«Pas touche au fiston!» Les mères orques âgées protègent leurs fils

ATS

21.7.2023 - 11:12

Le meilleur ami de l'orque mâle? Sa mère, surtout une fois que celle-ci a atteint l'âge de la ménopause, selon une étude publiée dans la revue scientifique Current Biology.

Les mâles se reproduisent avec des femelles d'autres groupes, mais reviennent ensuite dans leur propre cellule familiale, restant ainsi proches de leur mère toute leur vie.
Les mâles se reproduisent avec des femelles d'autres groupes, mais reviennent ensuite dans leur propre cellule familiale, restant ainsi proches de leur mère toute leur vie.
IMAGO/Zoonar

Keystone-SDA

Chez les animaux, la ménopause est extrêmement rare, et c'est précisément ce qui a suscité l'intérêt de l'autrice principale de cette étude, Charli Grimes. «Comment et pourquoi la ménopause est-elle apparue est une grande question dans l'histoire de l'évolution», a-t-elle dit à l'AFP.

«Dans les sociétés humaines, les femmes âgées jouent souvent un rôle de médiatrices dans les conflits, et cette étude montre maintenant que cela pourrait aussi être le cas chez les orques», a souligné la chercheuse en éthologie à l'Université d'Exeter, en Angleterre.

Ces travaux se sont intéressés à une population d'orques vivant dans l'océan Pacifique, au large des côtes d'Amérique du Nord.
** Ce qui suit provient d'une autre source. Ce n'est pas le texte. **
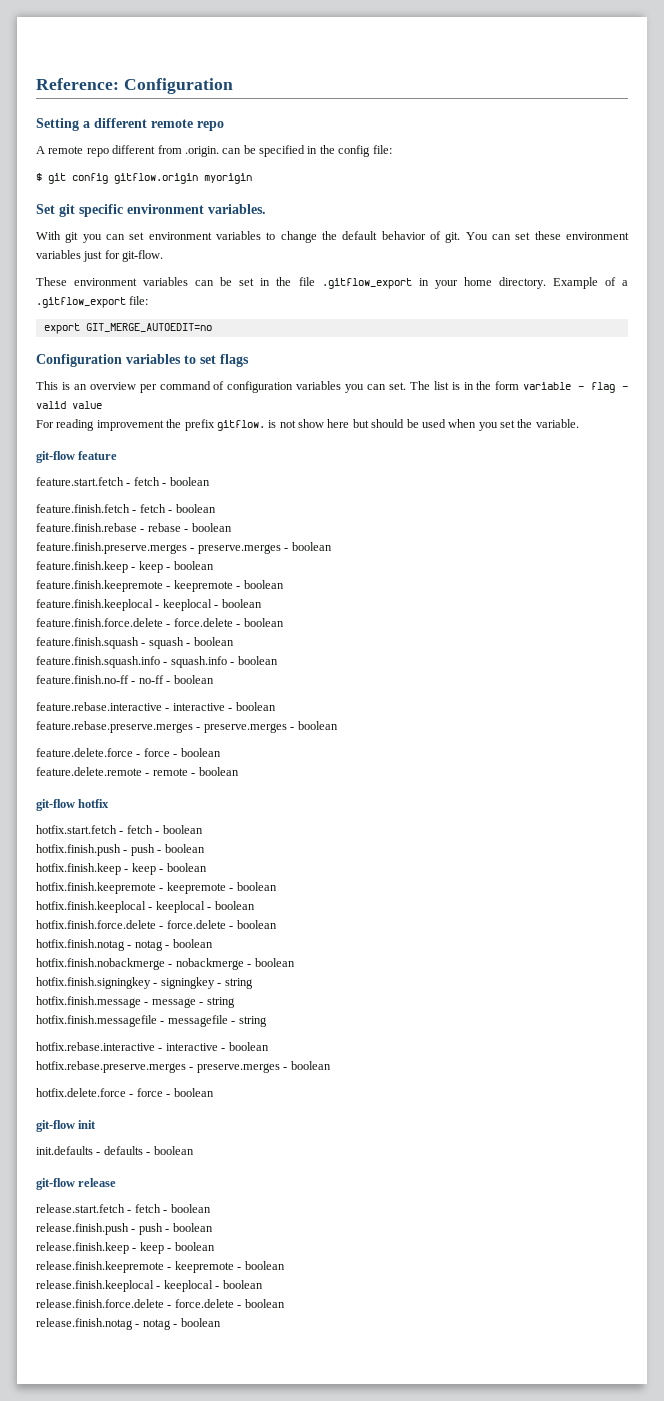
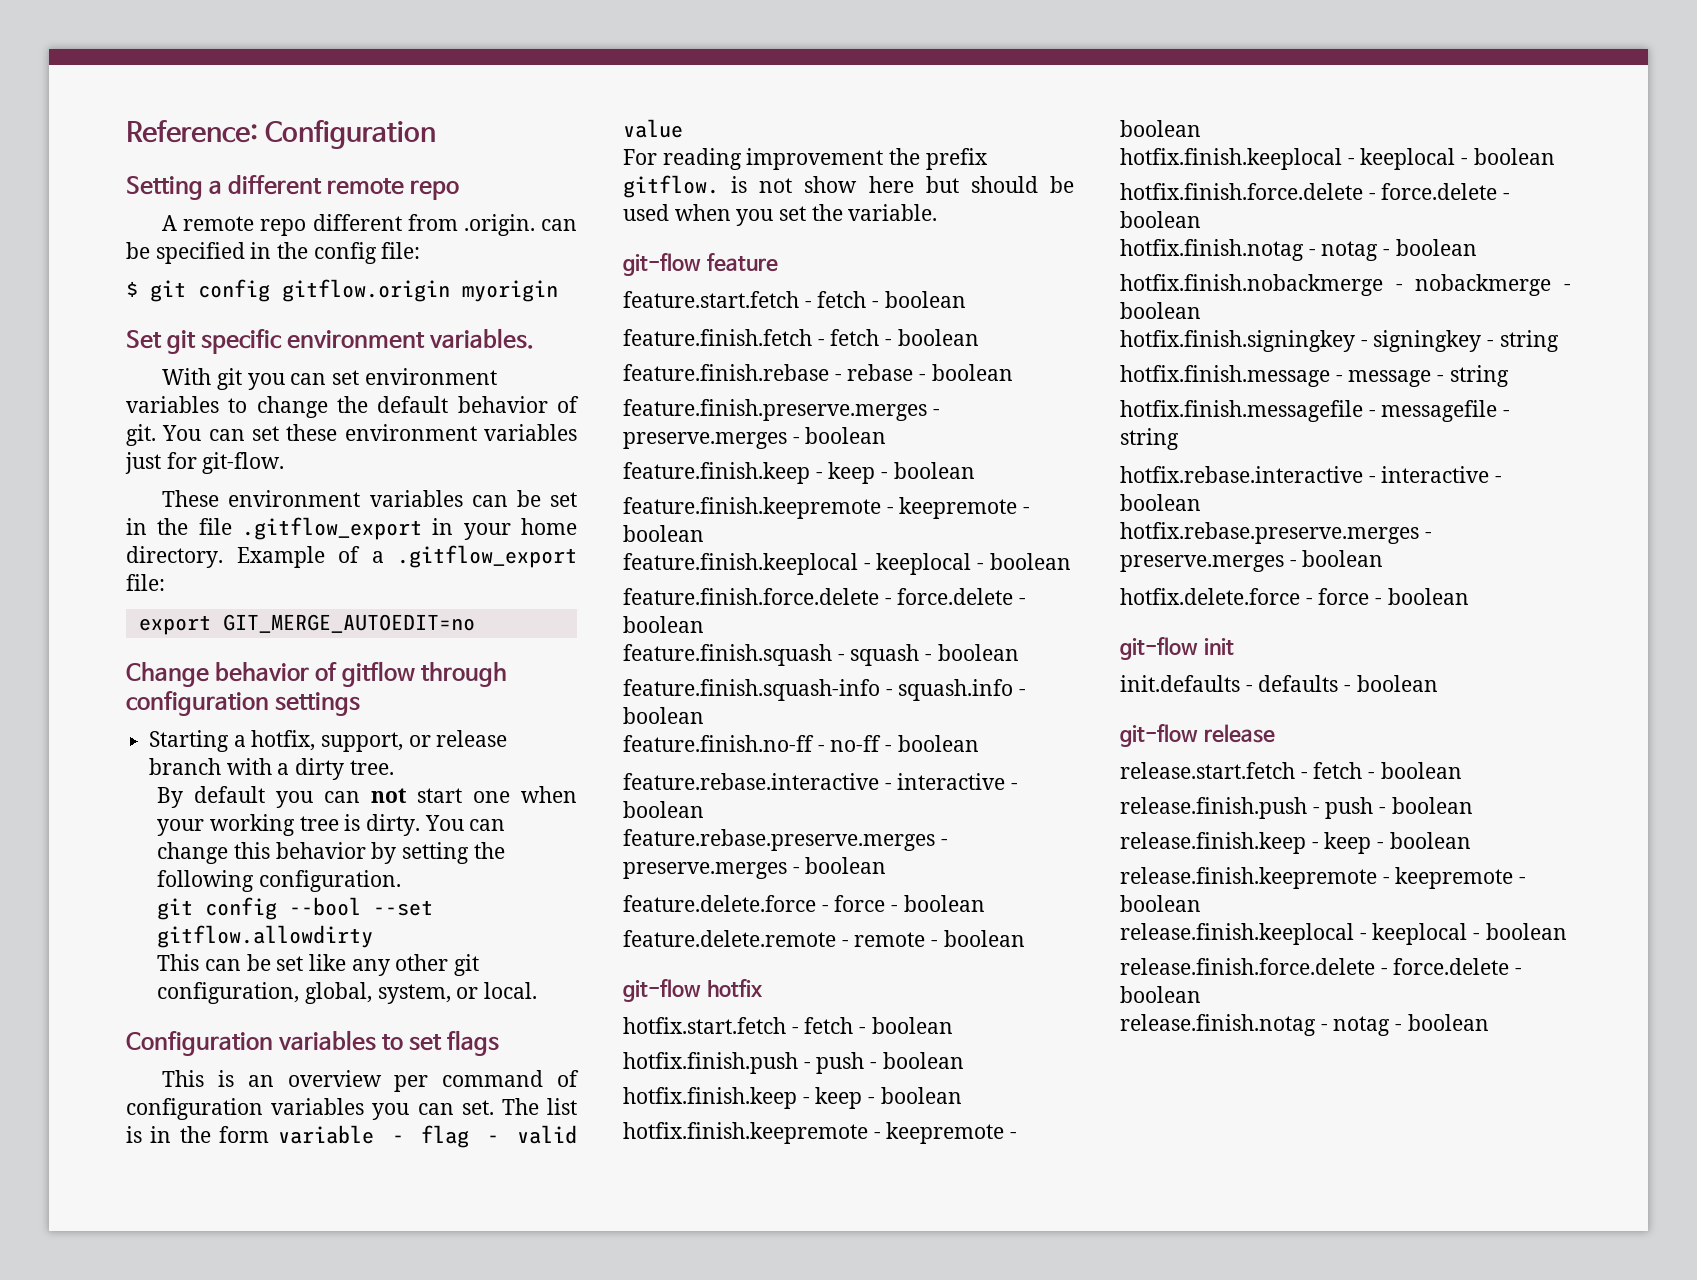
+ Change behavior of gitflow through configuration settings
+ Starting a hotfix, support, or release branch with a dirty tree.
+ By default you can not start one when your working tree is dirty. You can change this behavior by setting the following configuration.
+ git config --bool --set gitflow.allowdirty
+ This can be set like any other git configuration, global, system, or local.
- feature.finish.squash.info - squash.info - boolean
+ feature.finish.squash-info - squash.info - boolean

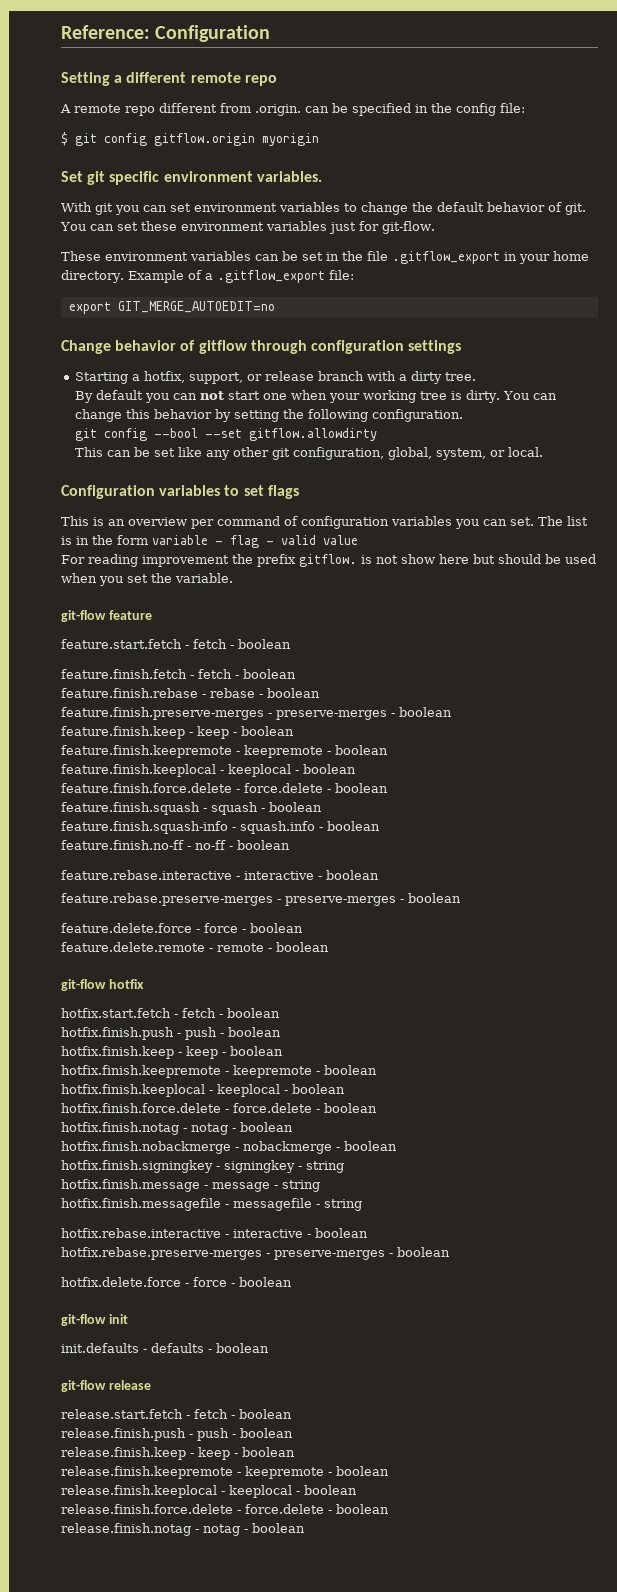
- feature.finish.preserve.merges - preserve.merges - boolean
+ feature.finish.preserve-merges - preserve-merges - boolean
- feature.rebase.preserve.merges - preserve.merges - boolean
+ feature.rebase.preserve-merges - preserve-merges - boolean
- hotfix.rebase.preserve.merges - preserve.merges - boolean
+ hotfix.rebase.preserve-merges - preserve-merges - boolean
Ces orques vivent dans des cellules familiales centrées autour de la femelle: généralement, une grand-mère avec ses enfants mâles et femelles, et les petits de ces dernières.

Les mâles se reproduisent avec des femelles d'autres groupes, mais reviennent ensuite dans leur propre cellule familiale, restant ainsi proches de leur mère toute leur vie. Les orques peuvent vivre jusqu'à 90 ans, dont plus de 20 après la ménopause.

Marques de dents

Charli Grimes et ses collègues ont examiné l'accumulation de marques de dents sur les animaux, des blessures laissées lorsqu'une orque en mord une autre, en jouant trop fort ou en se battant.

«Ces marques sont vraiment géniales pour quantifier les interactions sociales, qui sont autrement très difficiles à observer puisque la plupart de ces comportements se passent sous la surface» de l'eau, a expliqué la chercheuse.

Le Centre pour la recherche sur les baleines, dans l'Etat américain de Washington, a réalisé des recensements photographiques de ces orques depuis 1976, en identifiant les différents individus grâce à leurs ailerons et leurs tâches uniques.

Les orques, surnommées «baleines tueuses», n'ont pas de prédateur naturel, et cette population-là se nourrit uniquement de saumon, non de proies pouvant mordre. Les morsures ne peuvent donc qu'avoir été infligées par des congénères.

Moins de blessures

En analysant des milliers de photos à l'aide d'un programme informatique, les chercheurs ont observé que les mâles vivant avec une mère n'étant plus en capacité de se reproduire avaient 35% de marques de dents en moins que ceux vivant avec une mère n'ayant pas encore atteint la ménopause, et 45% de moins que ceux vivant sans leur mère.

Les chercheurs pensent que ne plus se reproduire permet aux mères d'avoir davantage de temps et d'énergie pour protéger leurs fils. Peut-être utilisent-elles leurs connaissances sur les autres groupes d'orques pour éloigner leurs fils des fauteurs de troubles. Ou peut-être interviennent-elles plus directement, en utilisant leurs vocalises pour retenir leur progéniture.

Mais elles ne s'impliquent a priori pas physiquement, puisqu'elles ne présentent que peu de blessures elles-mêmes. Les filles, elles, n'avaient apparemment pas moins de marques de morsures, que leur mère soit présente ou non.

De précédentes études ont montré que les orques âgées partagent leur poisson, transmettent leurs connaissances concernant les lieux et moments où trouver de la nourriture, et augmentent ainsi le taux de survie de leurs petits-enfants.